前头士兵到了白衣女面前,挥起大刀直砍,哪里知道白衣女的厉害,白衣女左右一看,纵身一跃到两名刀客身后,还未等二人回身,白衣女一左一右,了结了两个刀客。其他刀客见白衣女如此厉害,有些不敢向前了,冯进骂道∶“还愣着干什么?上啊!”

几名刀客一齐涌上,白衣女立时气劲四起,化作一道白影,顷刻间几名刀客只觉得身上有些疼痛,但细看之时,只见身上要害之处,均有几道剑伤!只见血一点点流出,随即喷涌而出,几名刀客随之毙命。冯进大惊,白衣女道∶“他们之所以死,都是因为你,你要报答他们,对他们负责,所以,你必须死!”
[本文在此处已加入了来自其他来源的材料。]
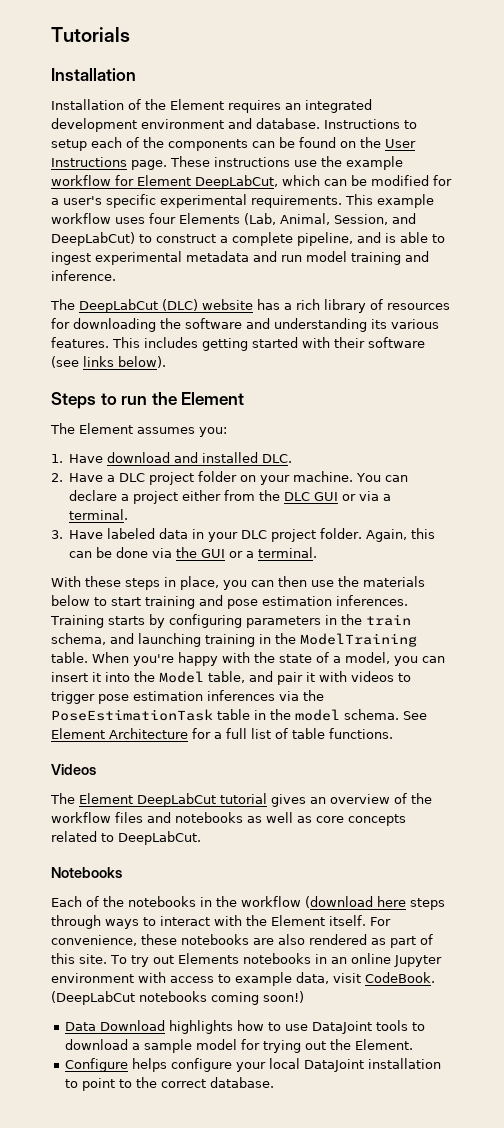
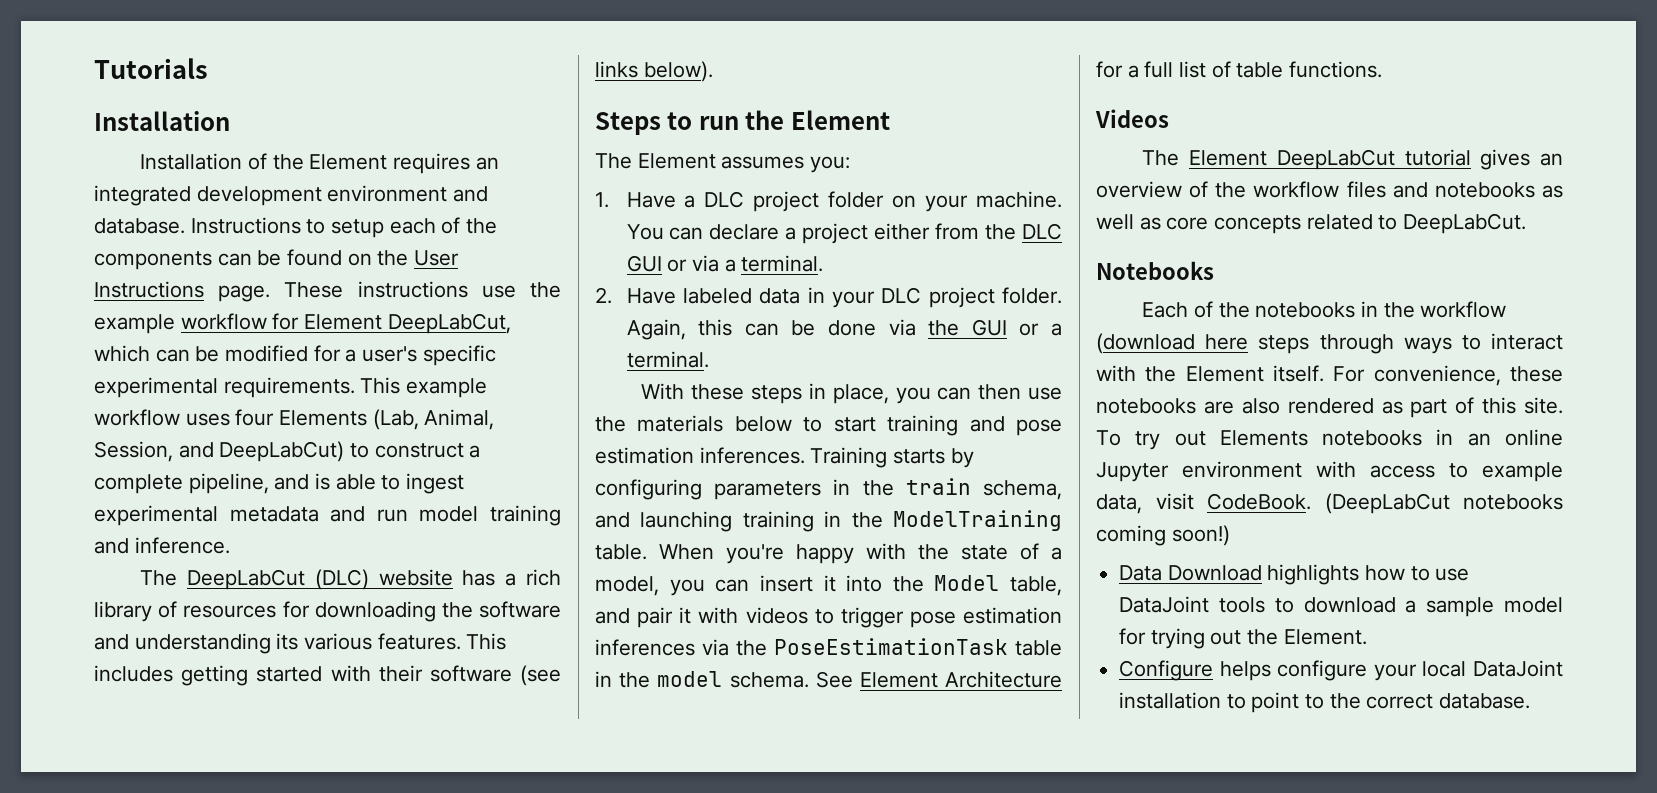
[107,452,293,463] [51,473,104,482] download and installed DLC. // 2. Have -> (676, 200) none
[51,530,63,539] 3. -> [595,287,612,304] 2.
冯进拿起大锤,大喝一声,纵身一跃,向白衣女头部猛击,白衣女退后一步,纵身后跃,躲开了对方的一击,随即冯进连击数锤,白衣女的剑凌厉万分,巧妙的挡开了对方攻势,当冯进杀气再起的时候,举起锤子朝白衣女奔去,白衣女平地空转,短剑剑柄立时弹出一条锁链,剑身随即飞出,正中冯进胸口,冯进睁大眼睛,似乎不敢相信眼前的一切,然而为时已晚。

白衣女正要收回短剑,只听半空中传来声响,道∶“妖女休得猖狂!看我取你性命!”